*The task*: Whenever a line in the entries includes the word "none", copy that line out.

*Recorded data*:
# # # # # # #
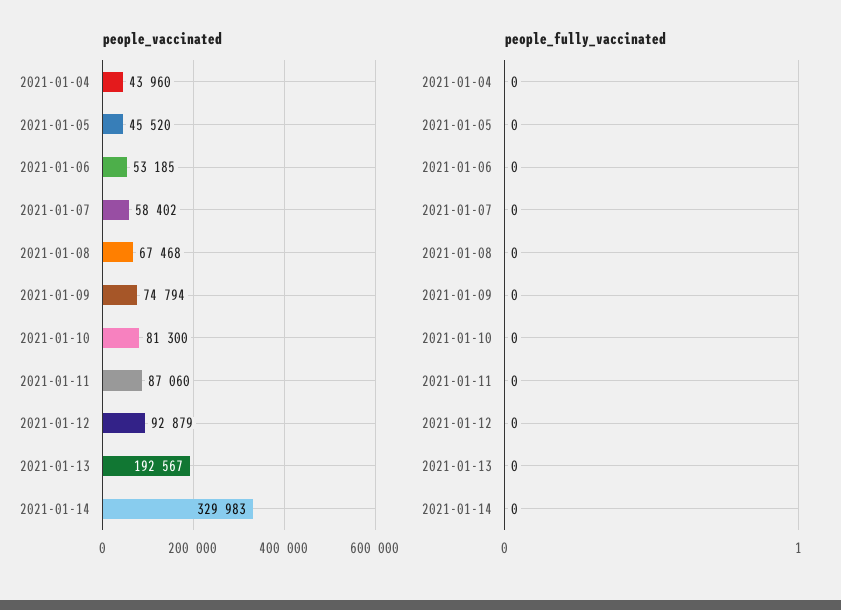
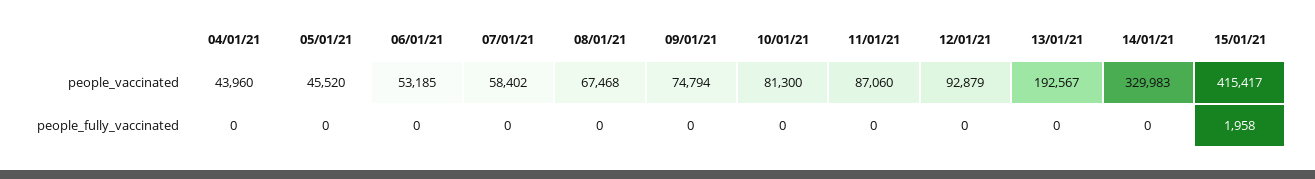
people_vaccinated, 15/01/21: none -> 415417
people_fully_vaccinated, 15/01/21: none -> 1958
# # # # # # #
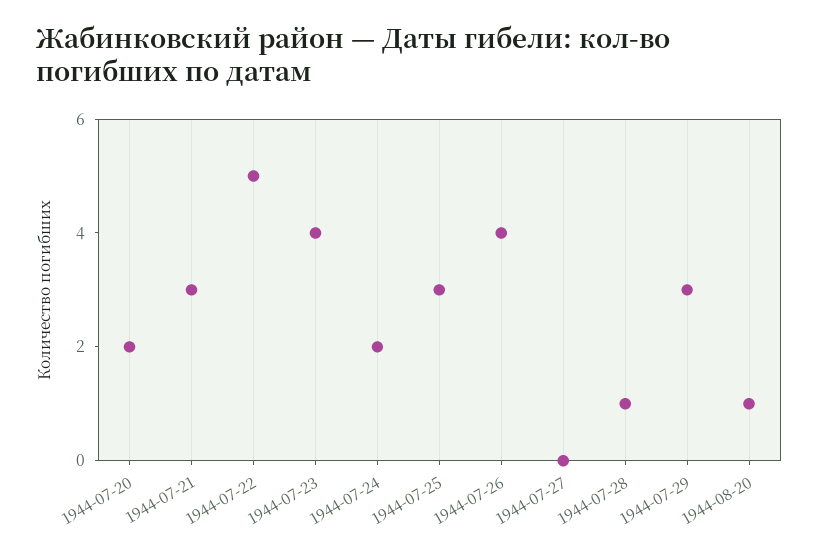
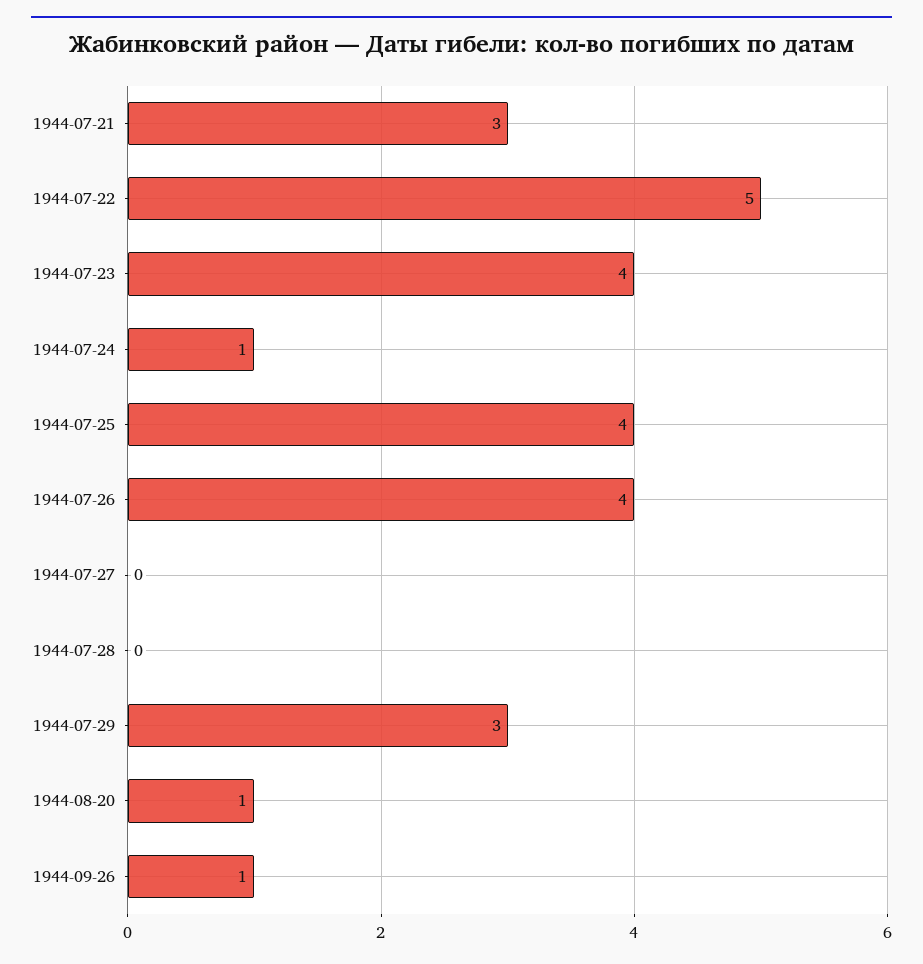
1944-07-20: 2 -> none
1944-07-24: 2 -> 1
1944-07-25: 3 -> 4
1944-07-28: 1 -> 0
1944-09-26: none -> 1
# # # # # # #
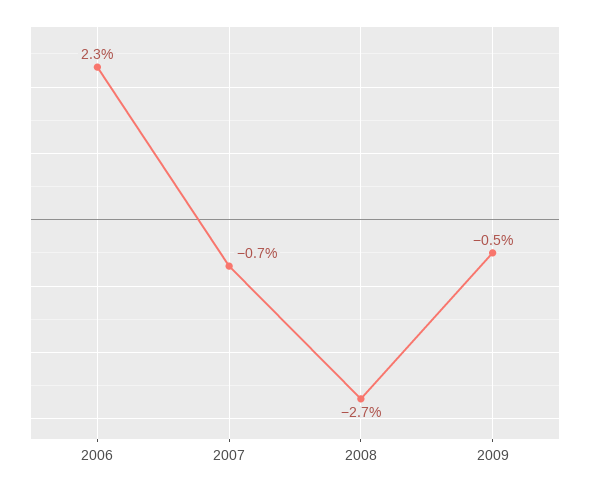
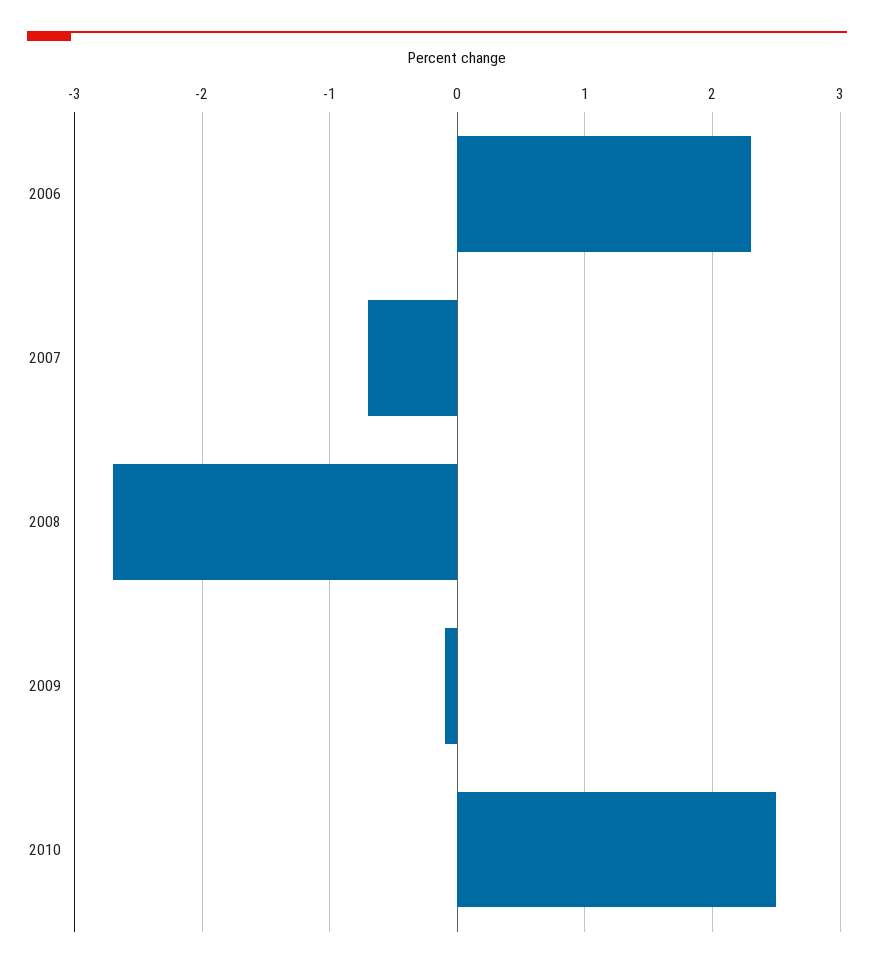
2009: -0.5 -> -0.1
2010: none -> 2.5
# # # # # # #
*Your solution*:
people_vaccinated, 15/01/21: none -> 415417
people_fully_vaccinated, 15/01/21: none -> 1958
1944-07-20: 2 -> none
1944-09-26: none -> 1
2010: none -> 2.5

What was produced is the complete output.